(Entries taken from a collection)
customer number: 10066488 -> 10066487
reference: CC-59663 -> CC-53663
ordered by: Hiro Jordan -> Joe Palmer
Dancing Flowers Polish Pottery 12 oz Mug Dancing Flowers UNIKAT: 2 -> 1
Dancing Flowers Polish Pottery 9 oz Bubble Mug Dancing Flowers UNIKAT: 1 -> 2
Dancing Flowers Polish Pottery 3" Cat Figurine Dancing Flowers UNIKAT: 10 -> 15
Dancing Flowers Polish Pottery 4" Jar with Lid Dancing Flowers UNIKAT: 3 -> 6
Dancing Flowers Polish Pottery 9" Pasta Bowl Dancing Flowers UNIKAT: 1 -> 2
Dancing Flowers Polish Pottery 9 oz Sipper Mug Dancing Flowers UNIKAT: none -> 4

--

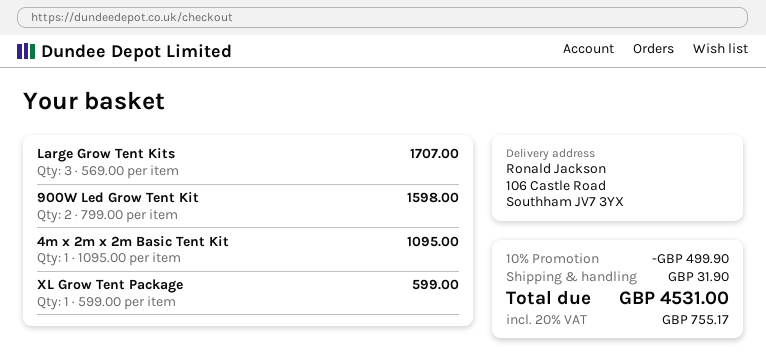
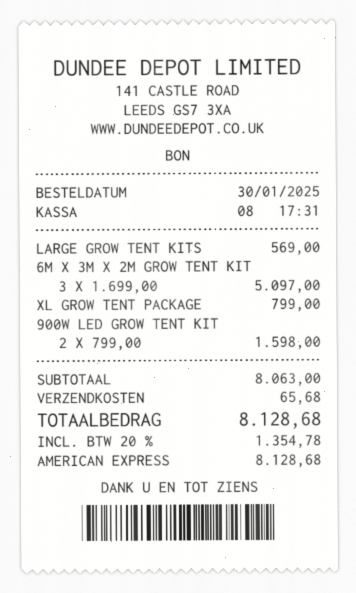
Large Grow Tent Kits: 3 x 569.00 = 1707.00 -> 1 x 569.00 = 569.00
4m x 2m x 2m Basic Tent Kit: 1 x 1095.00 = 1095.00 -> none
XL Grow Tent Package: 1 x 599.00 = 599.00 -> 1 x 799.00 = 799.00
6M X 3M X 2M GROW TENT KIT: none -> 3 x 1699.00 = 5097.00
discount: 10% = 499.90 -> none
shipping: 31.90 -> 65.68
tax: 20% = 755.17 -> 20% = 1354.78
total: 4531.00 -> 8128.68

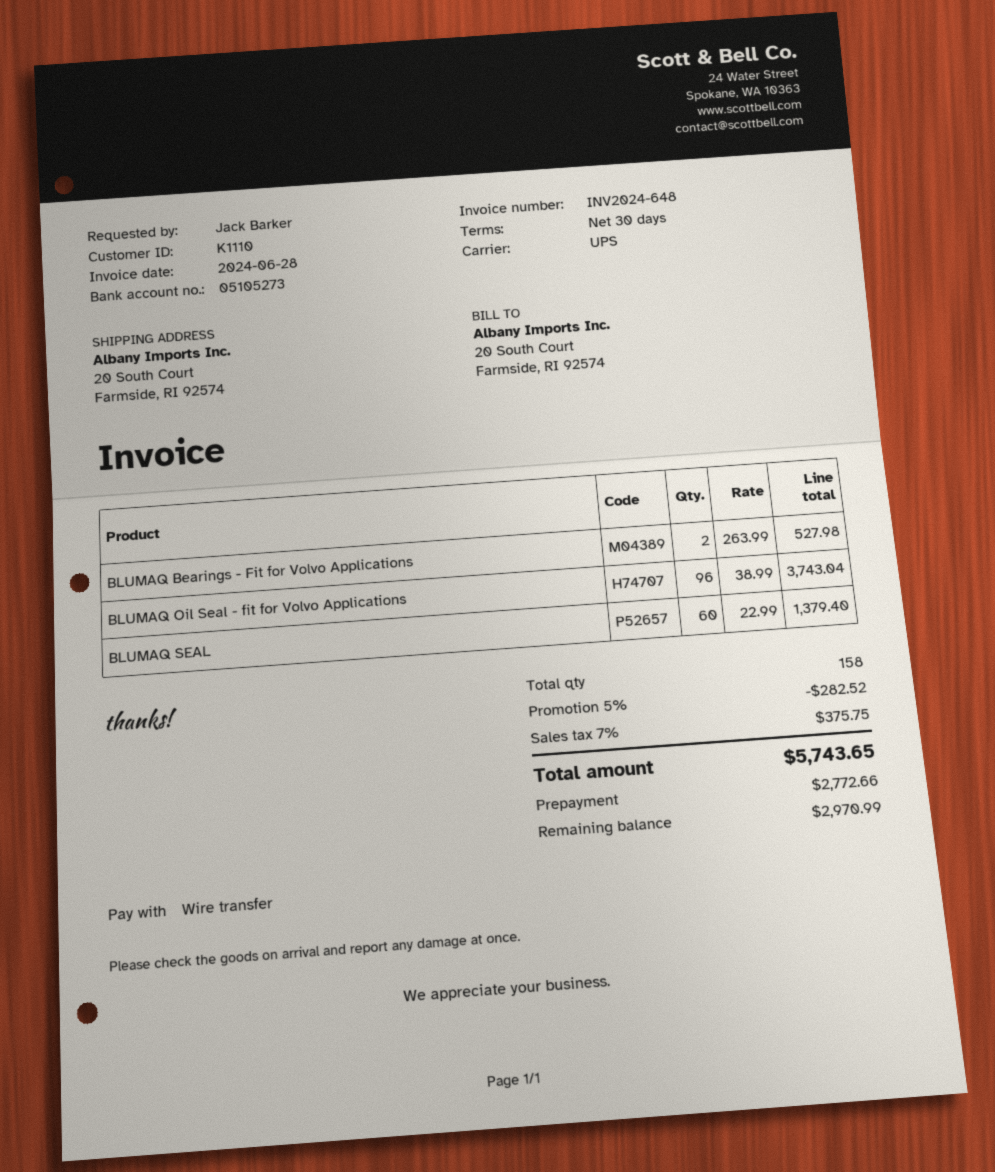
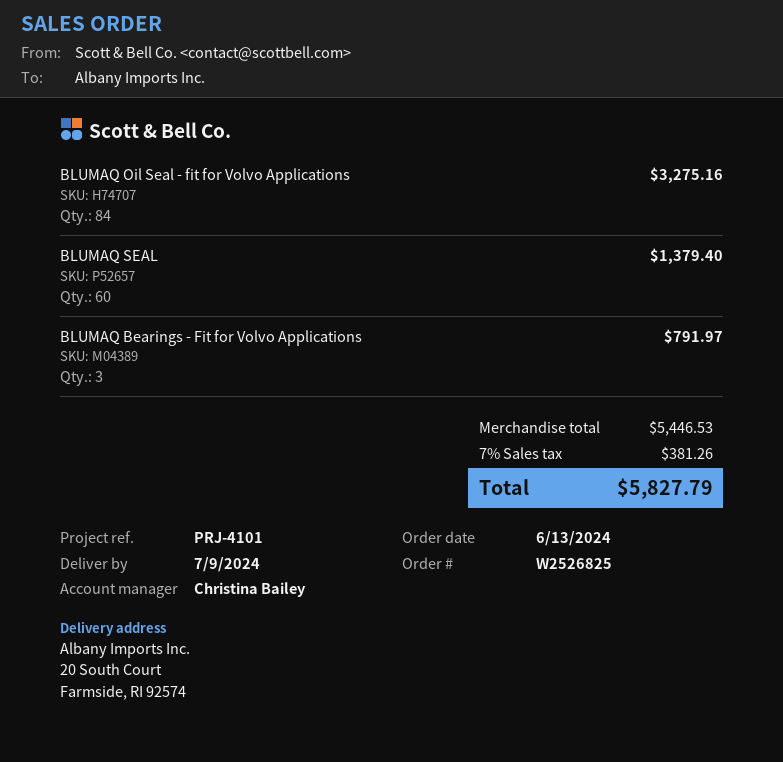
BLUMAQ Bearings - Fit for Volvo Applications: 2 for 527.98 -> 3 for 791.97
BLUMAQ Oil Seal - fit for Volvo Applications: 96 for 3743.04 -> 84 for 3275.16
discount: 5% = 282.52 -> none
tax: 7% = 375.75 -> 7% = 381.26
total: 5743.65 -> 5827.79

**Task to complete**
Lines from the entries that contain the string "Applications" must be found and copied.

**Solution**
BLUMAQ Bearings - Fit for Volvo Applications: 2 for 527.98 -> 3 for 791.97
BLUMAQ Oil Seal - fit for Volvo Applications: 96 for 3743.04 -> 84 for 3275.16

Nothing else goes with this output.